FA Slave Fantasy
Why is Fantasy so important to a budding FA. Well at the time I was growing up in, in the early 80's there was no internet. There was no way to see what I desired so I created it up in my mind.
I did not have any inkling that other people were attracted to Fat Women until I read the opening sex scene in Spider Robinson's Callahan's Secret. That was the first time that I had the idea that I was not alone with my desire's in the universe.
So Fantasy is important to an FA of my generation. Heck I would scrounge through my mom's Weight Watcher magazine so I could just look at the Before and After pictures in the back. Always mentally reversing the order in my mind.
The FA Slave Fantasy I had was again inspired by some cheesy television show. A bad B movie they used during a telethon in fact. The Movie was a Sci-Fi show. The movie depicted a culture where women were dominant and men served them as slaves. The women did use drugs on the men to keep them weak and pliable.
In my fantasy the women's society had two layers. Layer one was the leadership of the society. Fat was very desirable. The Fatter you were the more status one had within this society. These women were carried around in cushioned litters by the male slaves, their every whim and hunger catered to. The second level of the women's society were the amazon's who kept the men in line. They had sufficient power within the society and I really never cared about them. But oooo how beautiful the first group was.
In my fantasy I was purchased by a very powerful ssbbw as a gift for her daughter. So I joined the house of the daughter as a household slave who could cook and do various household jobs. I was also purchased to be the daughter's little sex toy.
In this fantasy I would guess the beautiful daughter was about 400lbs. She would come to me seductively and ask me, "Am I beautiful?" The first few times she would ask me and I would say "No!". Then she would have me taken out and beaten.
Then finally she would ask me again, " Am I beautiful?" I would answer what I had always really felt, "Yes you are beautiful! You are beautiful! You are beautiful!
Then she would have me gathered up and taken to her bower. There she would lay right next to me with her soft body flowing next to mine. We would face each other with her staring into my eyes. Then she would have food brought. She would have me feed her the most delectible fattening sweet morsels and she would feed me.
"Am I beautiful?"
"Yes you are?"
After this constant feeding and lovemaking my master would grow into a cushiony 500lb beauty and I would also get quite fat. Something she would tease me about during our feeding/lovemaking sessions.
3 Comments:
I think it is interesting how you came to discover that others had your preferences through reading a book. I was a young teen (12-14) during the boom of the internet. I of course discovered that there were others out there and their were named "FAs" by stumbling on the dimensions website. I think that discovering yourself on the internet, on an anonymous site may hamper your acceptance of yourself and your ability to feel confident in coming out to the public as a FA.
How So?
When I found the Dimensions website in the mid ninties when I was in college it was a liberating thing for me.
Wow.
There are a bunch of men just like me who like fat women.
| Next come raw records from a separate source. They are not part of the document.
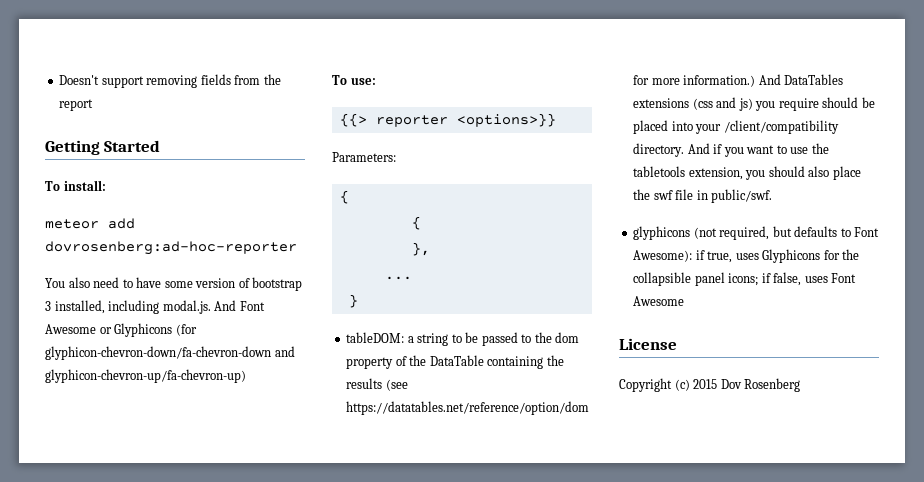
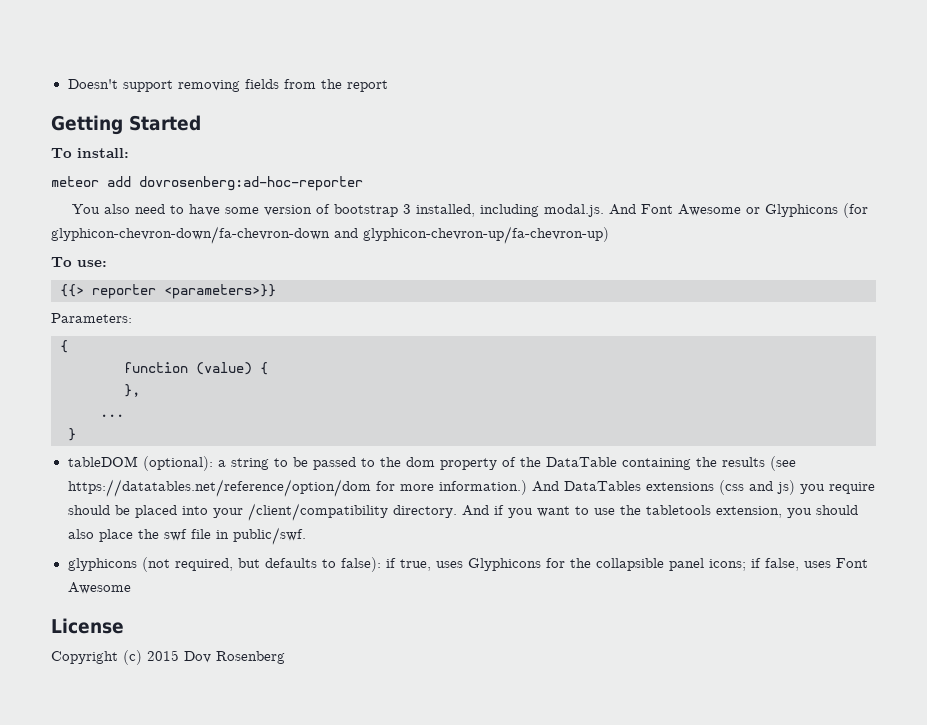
- {{> reporter <options>}}
+ {{> reporter <parameters>}}
  Parameters:
  {
- {
+ function (value) {
- tableDOM: a string to be passed to the dom property of the DataTable containing the results (see https://datatables.net/reference/option/dom for more information.)
+ tableDOM (optional): a string to be passed to the dom property of the DataTable containing the results (see https://datatables.net/reference/option/dom for more information.)
- glyphicons (not required, but defaults to Font Awesome): if true, uses Glyphicons for the collapsible panel icons; if false, uses Font Awesome
+ glyphicons (not required, but defaults to false): if true, uses Glyphicons for the collapsible panel icons; if false, uses Font Awesome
I understand what you are saying about finding others with your preference on the internet. There is really no way to sit down with someone and have a heart to heart talk.
The one thing Dimensions has lagged behind with is getting FA's to support and dialog with one another.
I guess that's why I started this
Blog.
Your slave fantasy is interesting to me because it again ties your weight gain to that of the SSBBW. I wonder if your marriage has followed a similar pattern or is moving in that direction.
You are so right about the need for FAs to interact more with each other. That was one of the reasons I started my blog. Based on your years in college I suspect that you are about 20 years younger than me. A full generation after me. How sad that the route you had to follow to come to grips with your FAness was as difficult as the one I had to endure. For me there was no internet, and only surreptitiously purchased fat porn and finally Dimensions magazine(which was called the FASig in those days) and Naafa. By that time I had come to suspect, but suppressed my attraction to fat women in public, but knew in my private contemplations and arousals that nothing but fat women tickled my erotic being.
I wish there were more resources for young FAs, much younger than you, so they can find themselves earlier than I and you did. The internet helps in some ways, but as your other commenter noted, the Internet is a fickle instrument which provides tremendous access and yet denies critical elements of a relationship so that it doesn't resemble real world situations. But, the internet doesn't make it harder to come out as an FA. What makes it harder is that our society is not fat accepting and standing up and saying I like and am attracted to someone that the greater group considers unattractive and many other negative connotations, requires a strong sense of self and a stronger sense of walking alone without peer support(and more likely peer ridicule and ostracism). Whether one learns about FAs on the internet or in real life the journey to public acknowledgement of who you are, coming out of the FA closet, is a tough one. Nothing will make it any easier until FAs as a collective group rise and stand by their women in greater numbers. Until then we must each do are best to support the women we love and admire and are attracted to in any way we can.